What causes printing ink to fly or atomize?

It should be assured that the ink will not be thrown from the ink spokes of the printing press by centrifugal action. Fogging is caused by the separation of the ink film, which is not due to the flow of the fluid (ink), but due to rupture. As the ink separates on the two rapidly rotating ink sets, it pulls the oil film out of the filaments and breaks. Due to the breaking effect, the ink filament will be broken irregularly into two equal parts, so the breaking position is generally not in the center. If the fracture of the filament occurs in more than two places, the broken part in the middle will be released due to the withdrawal (retraction) of the rest, forming a round and small sphere with surface tension, as shown in the figure. If these small spheres cannot be taken away by the rotating stick, they will exist in the form of free ink droplets and be ejected by the printing press. Therefore, the flying ink of the ink is caused by the multi-phase breakage of the ink filaments at the same time, which is caused by the droplets flying away from the printing machine.

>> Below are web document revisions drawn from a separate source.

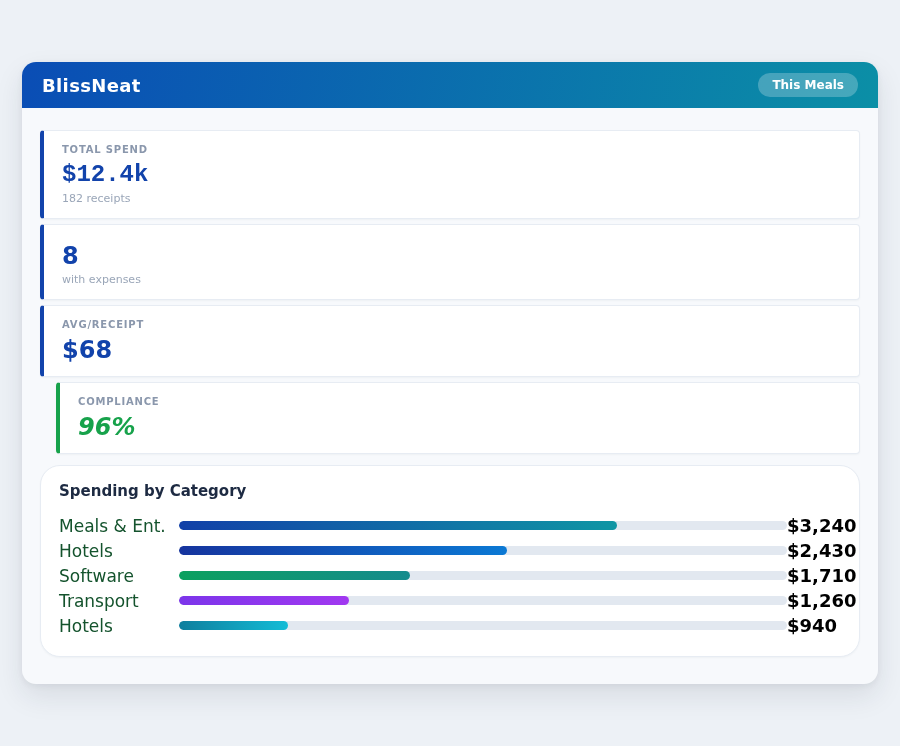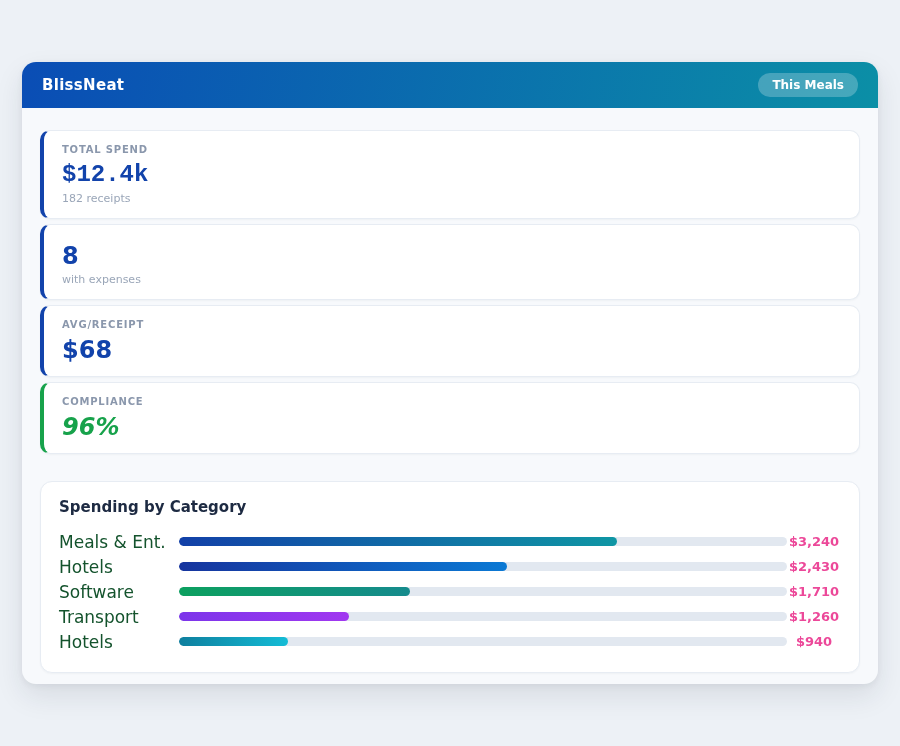--- a/index.html
+++ b/index.html
@@ -32,7 +32,7 @@
   }
   .app-title {
     color: #ffffff;
-    font-size: 15px;
+    font-size: 18px;
     font-weight: 700;
     letter-spacing: 0.02em;
   }

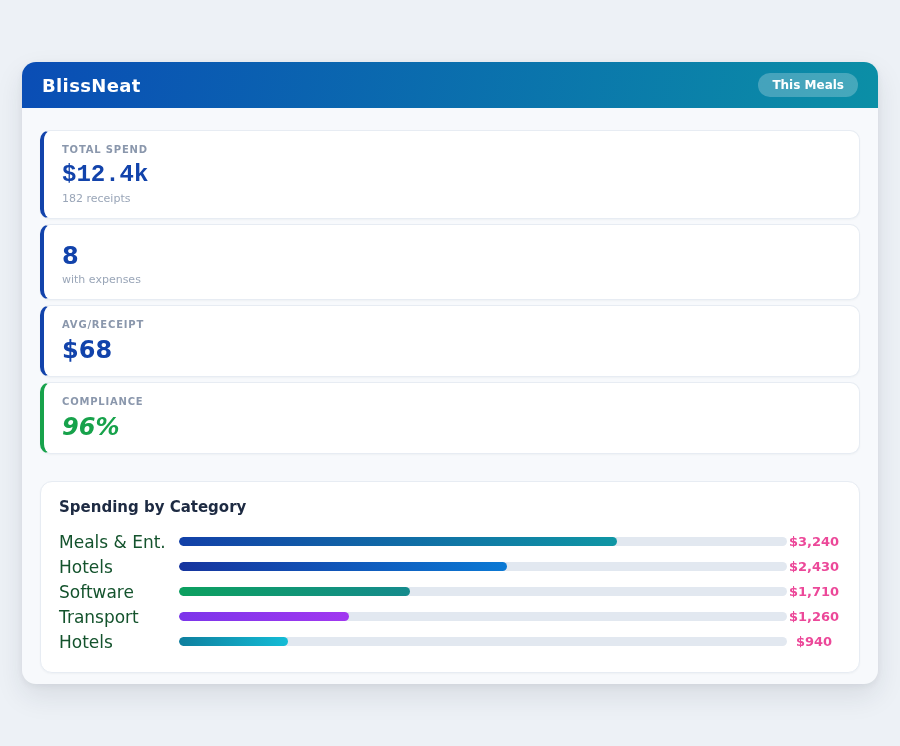--- a/index.html
+++ b/index.html
@@ -54,7 +54,7 @@
     background: #ffffff;
     border: 1px solid #e7ecf3;
     border-left: 4px solid #1243ab;
-    border-radius: 10px;
+    border-radius: 4px;
     padding: 12px 18px;
     margin-bottom: 5px;
     box-shadow: 0 1px 2px rgba(30, 41, 59, 0.04);

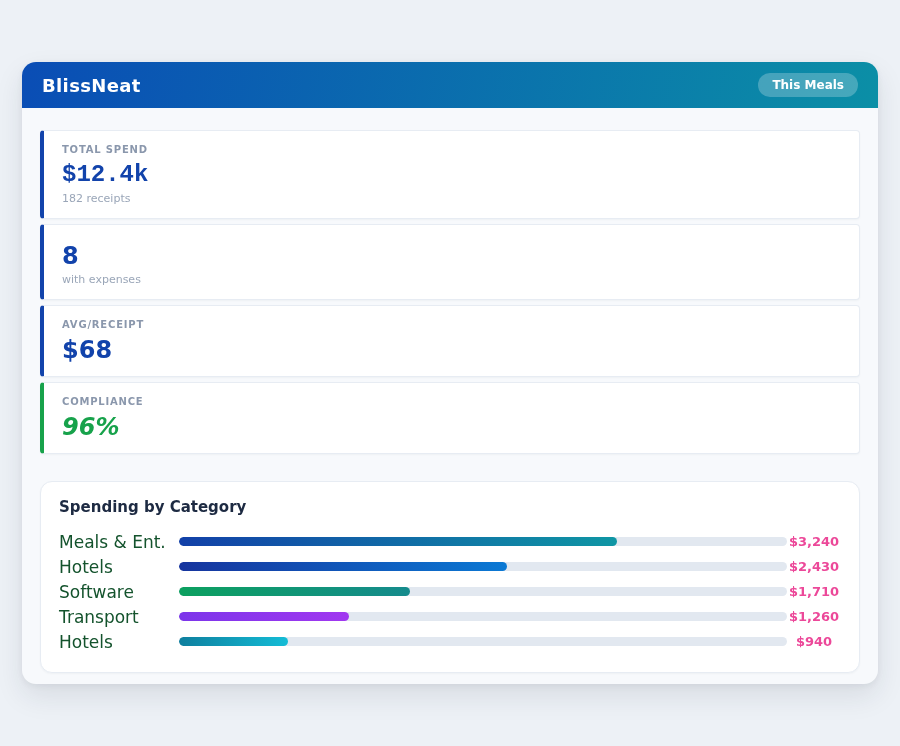--- a/index.html
+++ b/index.html
@@ -155,7 +155,7 @@
       <div class="stat-value" style="color: rgb(18, 67, 171);">$68</div>
     </div>
 
-    <div class="stat-card" style="border-left-color: rgb(23, 162, 75);">
+    <div class="stat-card" style="border-left-color: rgb(23, 162, 75); margin-left: 16px;">
       <div class="stat-label">COMPLIANCE</div>
       <div class="stat-value" style="color: rgb(23, 162, 75); font-style: italic;">96%</div>
     </div>

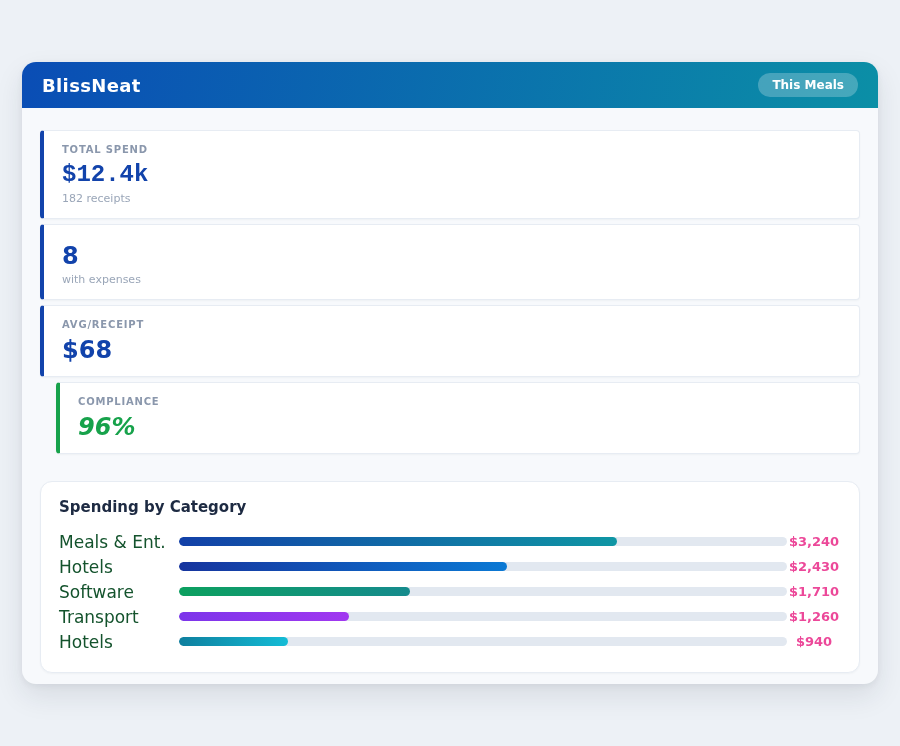--- a/index.html
+++ b/index.html
@@ -81,10 +81,10 @@
     margin-top: 3px;
   }
   .chart-card {
-    margin-top: 27px;
+    margin-top: 11px;
     background: #ffffff;
     border: 1px solid #e7ecf3;
-    border-radius: 12px;
+    border-radius: 20px;
     padding: 16px 18px 18px 18px;
     box-shadow: 0 1px 2px rgba(30, 41, 59, 0.04);
   }

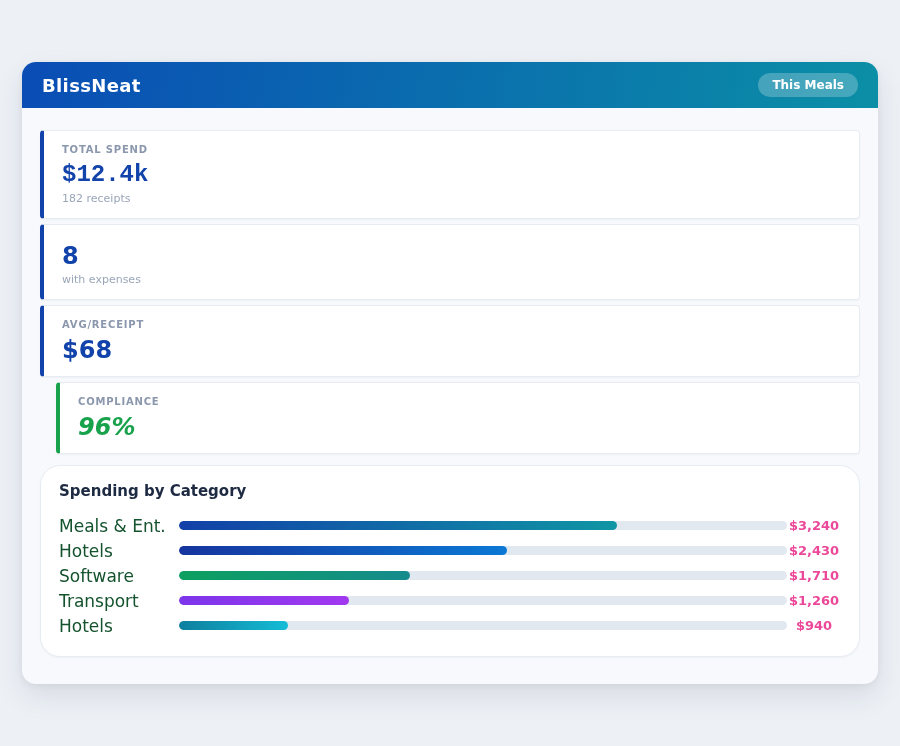--- a/index.html
+++ b/index.html
@@ -121,10 +121,10 @@
   .chart-row-value {
     width: 54px;
     flex: none;
-    text-align: center;
-    font-size: 13px;
-    font-weight: 700;
-    color: #ec4899;
+    text-align: left;
+    font-size: 18px;
+    font-weight: 700;
+    color: #000000;
   }
 </style>
 </head>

Ink flying phenomenon when the ink filament breaks on the rotating ink roller

In 1935, it was discovered that the ink droplets flying off the printing press had both positive and negative charges.

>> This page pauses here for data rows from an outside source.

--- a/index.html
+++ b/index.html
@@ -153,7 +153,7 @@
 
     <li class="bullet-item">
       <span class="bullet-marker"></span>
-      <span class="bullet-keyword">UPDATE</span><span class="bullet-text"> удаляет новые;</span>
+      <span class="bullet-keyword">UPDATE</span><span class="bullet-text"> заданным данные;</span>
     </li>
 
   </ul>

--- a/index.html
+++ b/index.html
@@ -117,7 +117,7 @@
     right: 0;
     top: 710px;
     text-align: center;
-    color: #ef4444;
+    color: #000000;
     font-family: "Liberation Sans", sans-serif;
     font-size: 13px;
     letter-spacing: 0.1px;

When water is dispersed into very fine particles to form a gas phase, the water droplets are positively charged, and the corresponding part of the air is negatively charged.

The separation of charge needs to be attributed to the electrical double layer turned by the fragmented outer liquid film that appears in the ink filament and ink drop interface . Due to the separation of charge, these thin liquid layers are destroyed, and some remain in the The corresponding negative charge in the ink dissipates in the air, which is called Ballo-Electricity.

The retracted part of the broken filament will carry the charge to the ink roller or the rotating web. Several charged ink droplets formed after multiple fractures on the filament are expelled to the space due to the partial electric charge on the ink series surface, so that they cannot be adhered (attached) again. The ink from the printing press is mixed. As a result, the ink droplets are scattered in the air.

Due to electrical repulsion, the expelled charged particles have little tendency to associate together. The relatively small charged particles may be blown into mist.

It can be seen that there are many factors for Feimo, both internal and external. The external cause is the charge. The large amount of charge on the particles mainly depends on the separation rate of the ink film due to the printing speed. In addition, temperature and humidity are also very important factors.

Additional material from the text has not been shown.